[PATCH] thermal/intel_powerclamp: convert to smpboot thread

From: Sebastian Andrzej Siewior
Date: Fri Mar 11 2016 - 10:38:42 EST


Oh boy oh boy. This thing runs at SCHED_FIFO MAX_USER_RT_PRIO/2 and
stops at mwait_idle_with_hints(). Why bother with /2?
There are a few things I haven't fully decoded.
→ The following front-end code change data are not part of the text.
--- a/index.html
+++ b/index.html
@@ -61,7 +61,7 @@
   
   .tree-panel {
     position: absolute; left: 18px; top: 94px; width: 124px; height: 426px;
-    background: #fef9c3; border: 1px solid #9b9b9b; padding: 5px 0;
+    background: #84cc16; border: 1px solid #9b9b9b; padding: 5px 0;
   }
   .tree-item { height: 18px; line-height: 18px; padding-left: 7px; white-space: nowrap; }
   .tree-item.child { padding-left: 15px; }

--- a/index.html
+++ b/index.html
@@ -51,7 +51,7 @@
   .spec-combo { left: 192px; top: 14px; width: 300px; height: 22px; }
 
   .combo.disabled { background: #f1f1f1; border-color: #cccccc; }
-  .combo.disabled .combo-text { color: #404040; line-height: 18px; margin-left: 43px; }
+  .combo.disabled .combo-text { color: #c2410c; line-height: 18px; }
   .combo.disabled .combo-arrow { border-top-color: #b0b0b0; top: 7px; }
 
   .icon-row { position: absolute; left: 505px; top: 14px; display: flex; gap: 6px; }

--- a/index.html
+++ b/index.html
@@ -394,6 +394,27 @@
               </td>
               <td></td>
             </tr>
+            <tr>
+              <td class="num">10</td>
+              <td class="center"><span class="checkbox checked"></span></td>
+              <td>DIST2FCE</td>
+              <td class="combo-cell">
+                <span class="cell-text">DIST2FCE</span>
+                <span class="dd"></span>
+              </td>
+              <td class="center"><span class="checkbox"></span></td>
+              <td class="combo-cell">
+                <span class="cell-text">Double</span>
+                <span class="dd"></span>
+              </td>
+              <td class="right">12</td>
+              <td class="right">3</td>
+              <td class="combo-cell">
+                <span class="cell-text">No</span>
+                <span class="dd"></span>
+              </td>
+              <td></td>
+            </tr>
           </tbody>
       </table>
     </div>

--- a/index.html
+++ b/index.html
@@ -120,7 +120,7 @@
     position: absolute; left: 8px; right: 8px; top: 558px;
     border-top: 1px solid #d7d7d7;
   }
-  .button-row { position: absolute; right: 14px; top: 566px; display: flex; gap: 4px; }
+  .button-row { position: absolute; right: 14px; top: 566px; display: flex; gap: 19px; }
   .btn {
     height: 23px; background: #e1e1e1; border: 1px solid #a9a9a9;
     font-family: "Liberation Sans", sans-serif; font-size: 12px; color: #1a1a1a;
For instance why is it
looking at local_softirq_pending()?
The timer is probably here if mwait would let it sleep too long.

I tried to convert it over to smpboot thread so we don't have that CPU
notifier stuff to fire the cpu threads during hotplug events.
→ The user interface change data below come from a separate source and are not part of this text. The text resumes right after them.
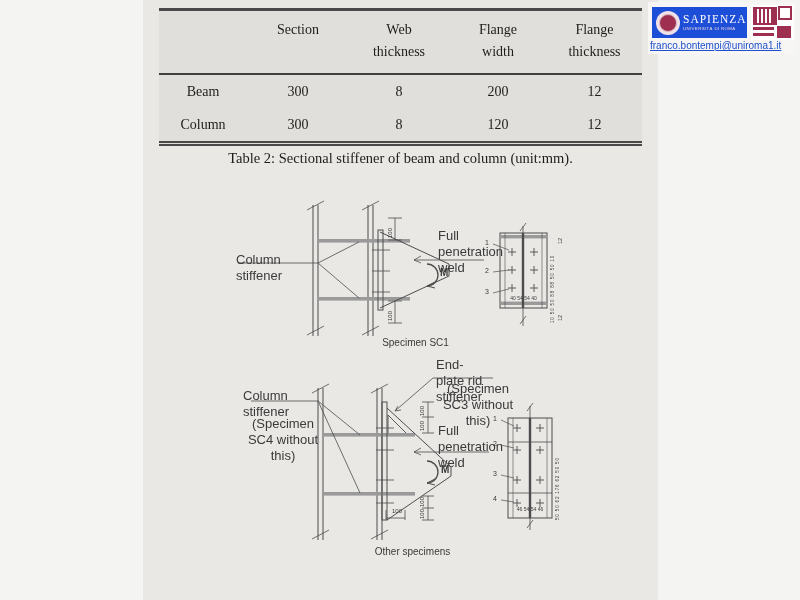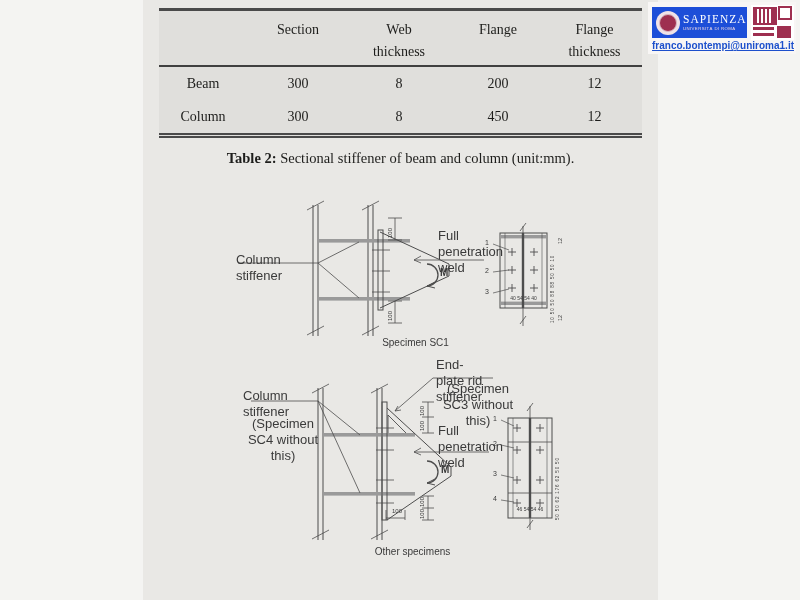--- a/index.html
+++ b/index.html
@@ -11,7 +11,7 @@
   .tablewrap{position:absolute;left:16px;top:8px;width:483px;background:#e0dfdc;
              border-top:3px solid #4a4a4a;border-bottom:5px double #4a4a4a}
   .trow{display:grid;grid-template-columns:88px 102px 100px 98px 95px}
-  .thead{border-bottom:2px solid #404040;padding:8px 0 2px}
+  .thead{border-bottom:2px solid #404040;padding:8px 0 10px}
   .th,.td{text-align:center;font-family:"Liberation Serif",serif;font-size:14px;line-height:22px}
   .tbodyrow{padding:6px 0}
   .td{line-height:21px}

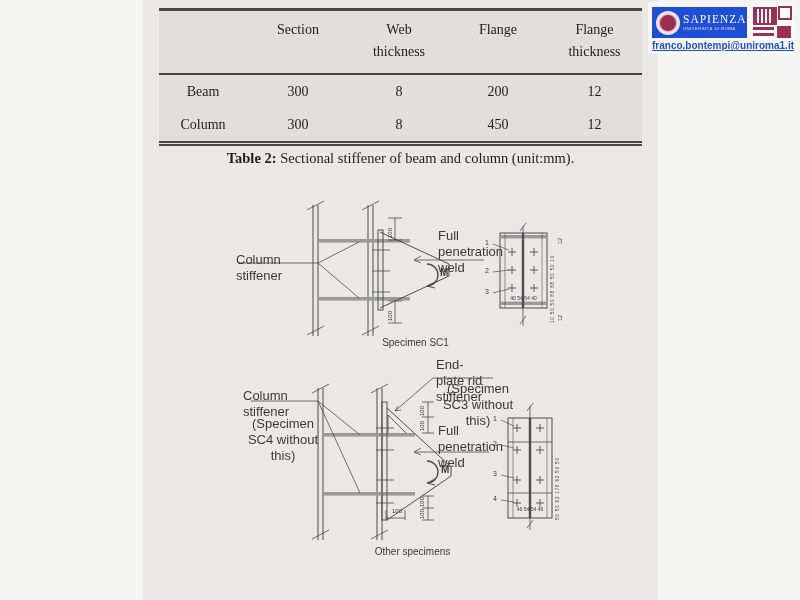--- a/index.html
+++ b/index.html
@@ -68,6 +68,7 @@
         </div>
         <div class="th">
           <div>Flange</div>
+          <div>width</div>
         </div>
         <div class="th">
           <div>Flange</div>

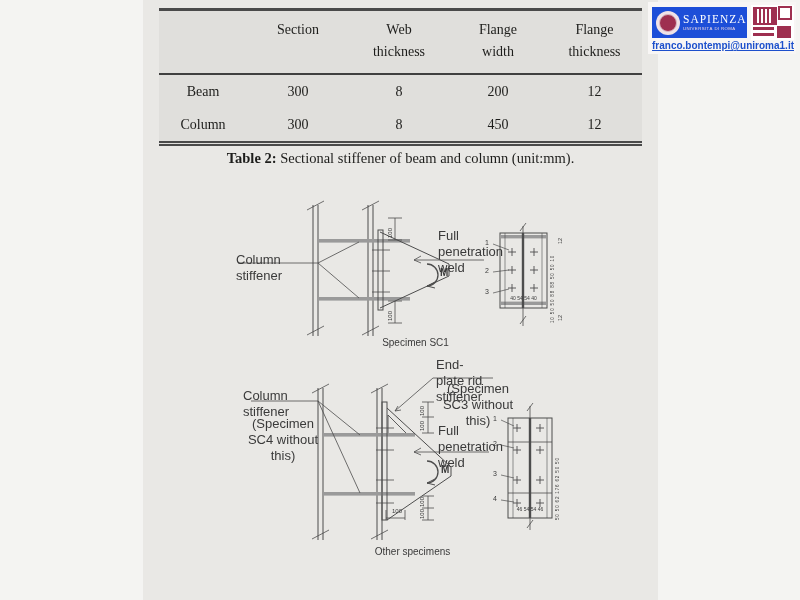--- a/index.html
+++ b/index.html
@@ -46,8 +46,8 @@
   .brand{color:#ffffff;font-family:"Liberation Serif",serif;font-size:11.5px;letter-spacing:1px}
   .brandsub{color:#f0d8e0;font-size:4.3px;letter-spacing:0.4px;margin-top:1.5px}
   .glyph{position:absolute;left:103px;top:3px;width:43px;height:35px;background:#ffffff}
-  .email{position:absolute;left:2px;top:38px;width:144px;text-align:right;
-         font-size:10px;font-weight:bold;color:#1d50cc;text-decoration:underline;cursor:pointer}
+  .email{position:absolute;left:2px;top:38px;width:144px;text-align:left;
+         font-size:10px;font-weight:normal;color:#1d50cc;text-decoration:underline;cursor:pointer}
 </style>
 </head>
 <body>

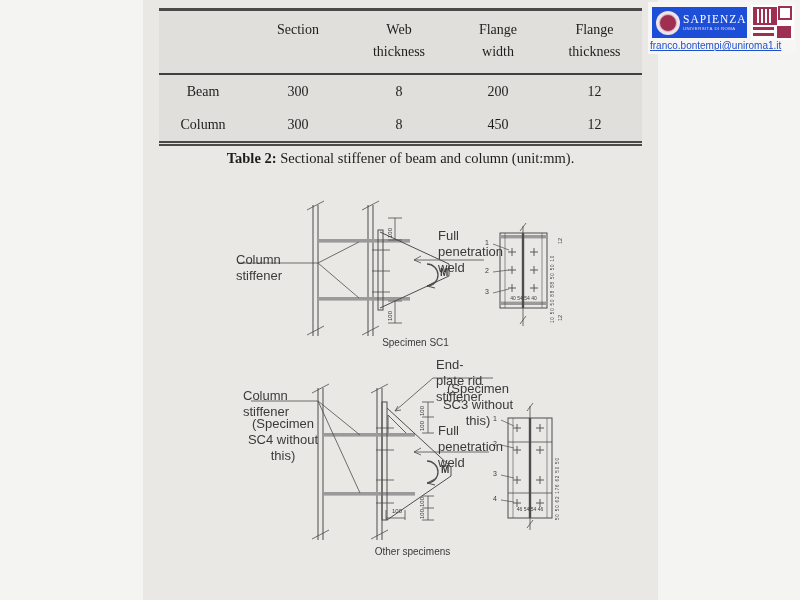--- a/index.html
+++ b/index.html
@@ -86,7 +86,7 @@
         <div class="td">Column</div>
         <div class="td">300</div>
         <div class="td">8</div>
-        <div class="td">450</div>
+        <div class="td">120</div>
         <div class="td">12</div>
       </div>
     </div>

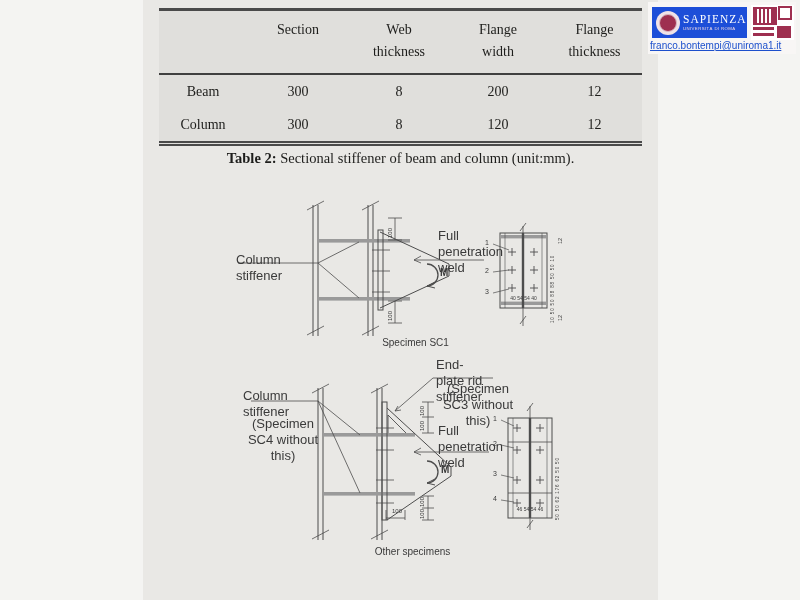--- a/index.html
+++ b/index.html
@@ -17,7 +17,7 @@
   .td{line-height:21px}
   .cap{position:absolute;left:0;width:100%;text-align:center;
        font-family:"Liberation Serif",serif;font-size:14.5px;color:#1d1d1b}
-  .cap b{font-weight:bold}
+  .cap b{font-weight:normal}
   .tablecap{top:150px}
   .figcap{top:566px;font-size:15px}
the smp_mb() barriers are not documented - I just shifted the code to
the left.

The code / logic itself could be a little more inteligent and only wake
up the threads for the CPUs that are about to idle but it seems it is
done on all of the at once unless I missed something.

Cc: Zhang Rui <rui.zhang@xxxxxxxxx>
Cc: Eduardo Valentin <edubezval@xxxxxxxxx>
Cc: linux-pm@xxxxxxxxxxxxxxx
Signed-off-by: Sebastian Andrzej Siewior <bigeasy@xxxxxxxxxxxxx>
---
drivers/thermal/intel_powerclamp.c | 315 ++++++++++++++++---------------------
1 file changed, 136 insertions(+), 179 deletions(-)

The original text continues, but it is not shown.